Items listed in a dataset -

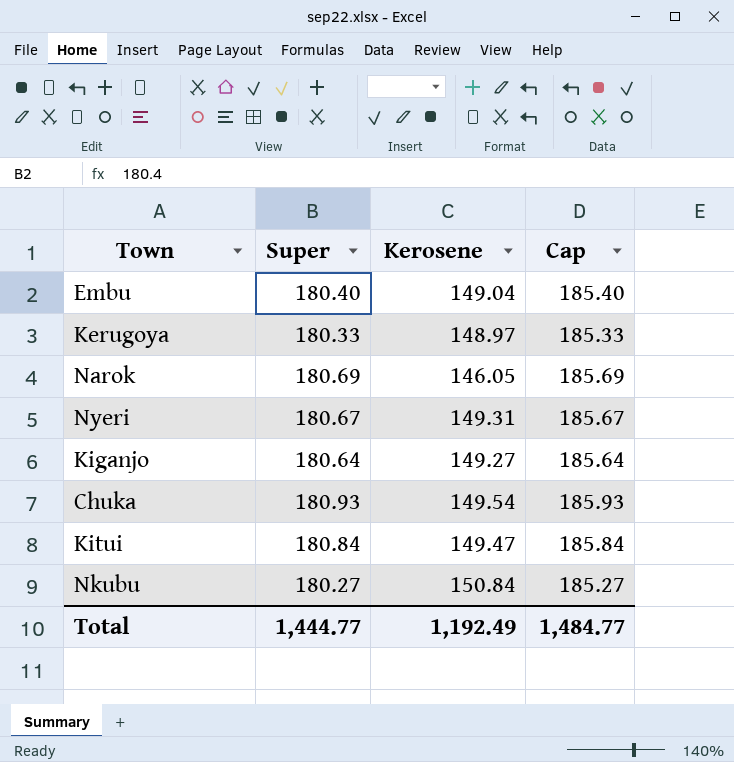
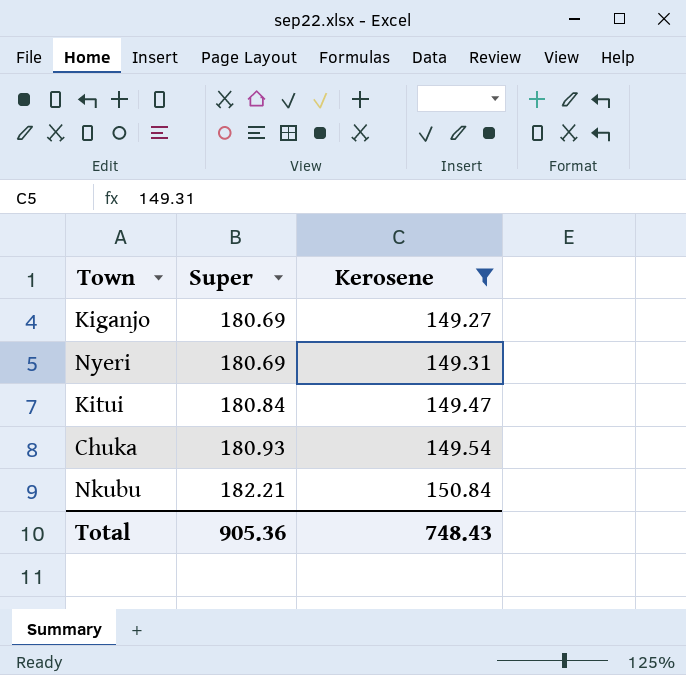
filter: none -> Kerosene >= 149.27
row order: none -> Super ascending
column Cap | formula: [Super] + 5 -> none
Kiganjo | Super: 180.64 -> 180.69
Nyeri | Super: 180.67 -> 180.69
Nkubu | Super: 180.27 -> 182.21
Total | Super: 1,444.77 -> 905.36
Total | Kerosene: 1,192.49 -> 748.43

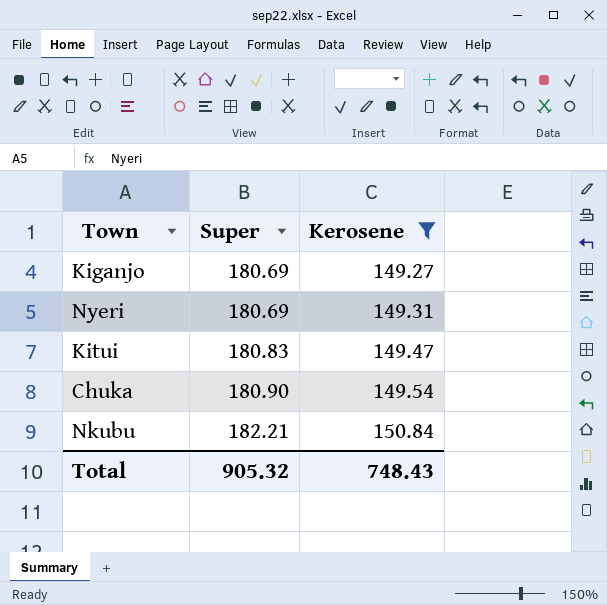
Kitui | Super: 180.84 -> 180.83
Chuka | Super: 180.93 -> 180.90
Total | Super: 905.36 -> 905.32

Exercise goal - Restate each entry word for word, leaving out any pictures.

Exercise solution -
filter: none -> Kerosene >= 149.27
row order: none -> Super ascending
column Cap | formula: [Super] + 5 -> none
Kiganjo | Super: 180.64 -> 180.69
Nyeri | Super: 180.67 -> 180.69
Nkubu | Super: 180.27 -> 182.21
Total | Super: 1,444.77 -> 905.36
Total | Kerosene: 1,192.49 -> 748.43

Kitui | Super: 180.84 -> 180.83
Chuka | Super: 180.93 -> 180.90
Total | Super: 905.36 -> 905.32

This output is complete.